Great job, Beth! I don't have kids, but when mom was mobile, she would wander away from where I left her....still not the same as throwing rocks at the baby...

Steph at The Red Clay Diaries said...

This was great and VERY thorough.

And I'm with you on the 42 trips in and out. If I want to get anywhere close to on time, I start loading up about 20 minutes before we have to leave. Hmmm... If I wore a pedometer during that time, I wonder how many miles I would walk between garage door and truck...

One thing you might not need to deal with for a few years: Always carry an extra pair of shoes. Sure, your oldest child will always be responsible. And everyone knows the middle kids are SO compliant. But the youngest, if he's anything like my Abby, will reach a point when you believe he can put on simple flip flops.

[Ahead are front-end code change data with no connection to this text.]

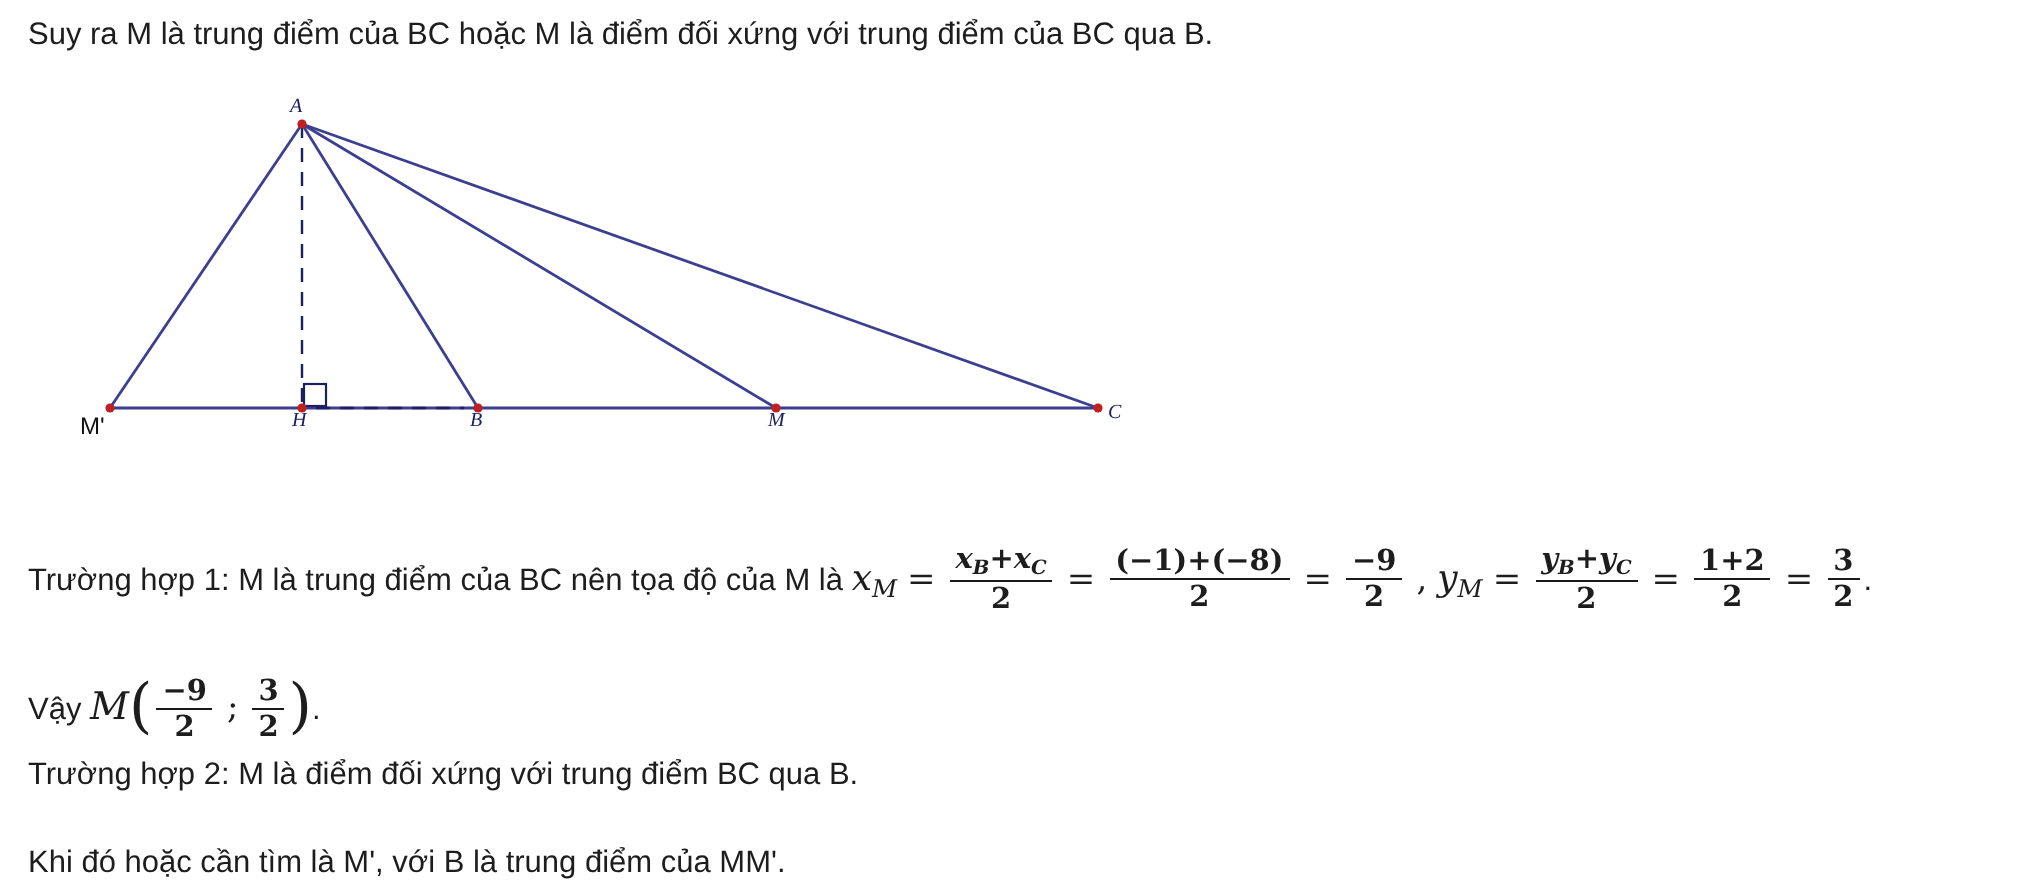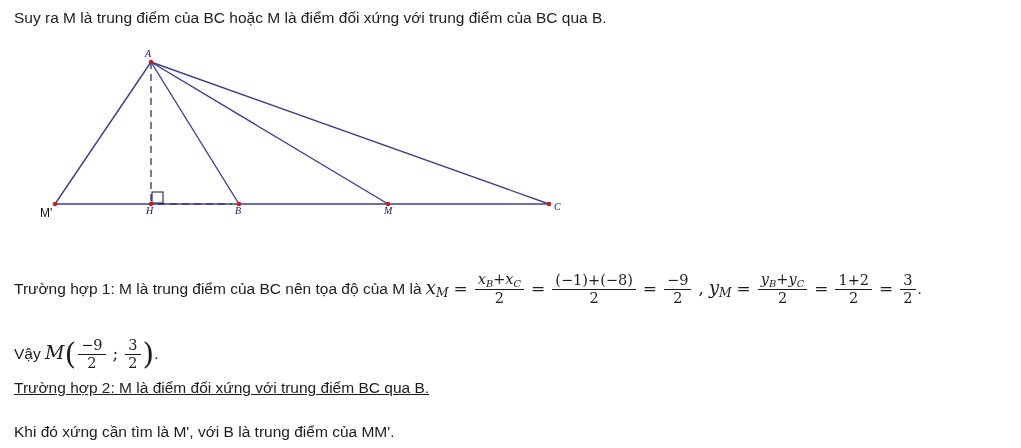"xB+xC" .frac { font-weight: none -> bold }
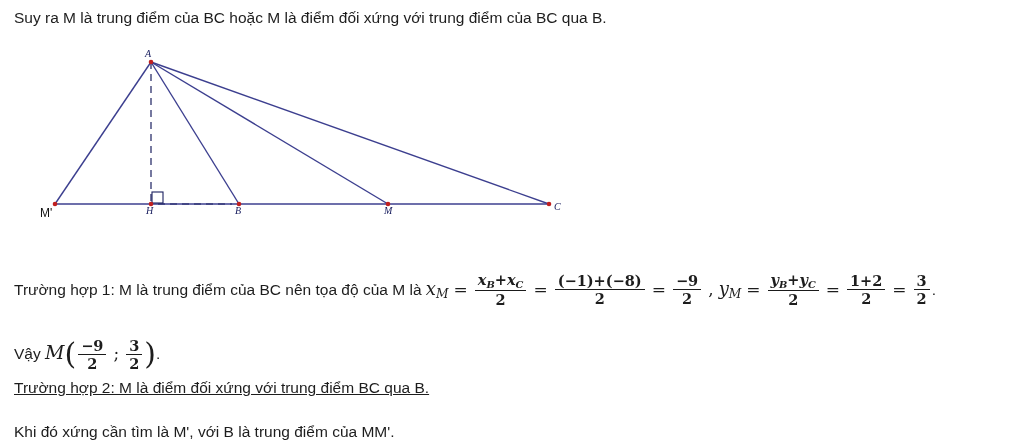"Trường hợp 2: M là" #case2-line { text-decoration: underline -> none }
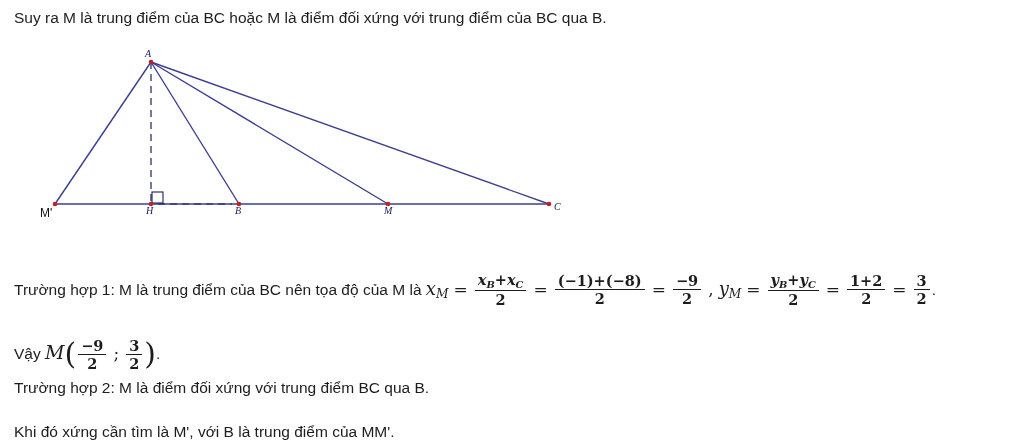"Khi đó xứng cần tìm" div.line-text { text: xứng -> hoặc }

And HE believes he can do it and INSISTS on you letting him. So you will. And approximately 80% of the time, you will arrive at your destination with only 66% of your brood shod. Then you'll learn the joys of shopping carts for barefoot 3yos. 'Sure he has shoes! We just... left them in the car!"

(We snuck Abby into a couple restaurants this way too.)

Annie K said...

How quickly we forget all about those days... Now I just send my kid to the store. (One awesome thing about your kid driving!)

sherri said...

This brings back alot of memories, and reminds me to pray for all of you with young ones still in tow!

Good job.

I'm gonna check out the site you mentioned.

I 've been missing you at my place.

What's up?

Amy said...

That is hilarious. Simply hilarious. I love that you mention not telling them until one minute before you leave. I also like this tactic for, well, anything fun we are going to do, or anyone fun who is going to come to our house within the next month. Do not tell them too soon, or you will be asked eighty million questions, and consider going yourself while you leave them to play with sharp things at home.

In honor of your grocery story post, my word verification is "taters". Seriously, who doesn't smile when they read the word "taters"?

katdish said...

If that's not your best post ever, it's definitely in the top 5. Can't wait for the follow up. I hate grocery shopping. Weird. I just wrote a shopping post for Tuesday. It's like this only completely different.

Mare said...

Beth! This was an awesome post. I don't know how you moms do it. This is EXACTLY one of the things that terrifies me about the idea of being a mom. What in the world do you do when tragedy strikes and they don't believe you on teh "adventure" aspect?! I don't know...I'm terrible with kids. You sound like you have the whole mom thing down pretty good so far. =)

Nick the Geek said...

my wife occasional does this with as many as 4 children 5 and under. Of course, being the super awesome husband I am I usually try to watch the kids while she does her shopping if she doesn't do it on days when 3 of them are in daycare/school.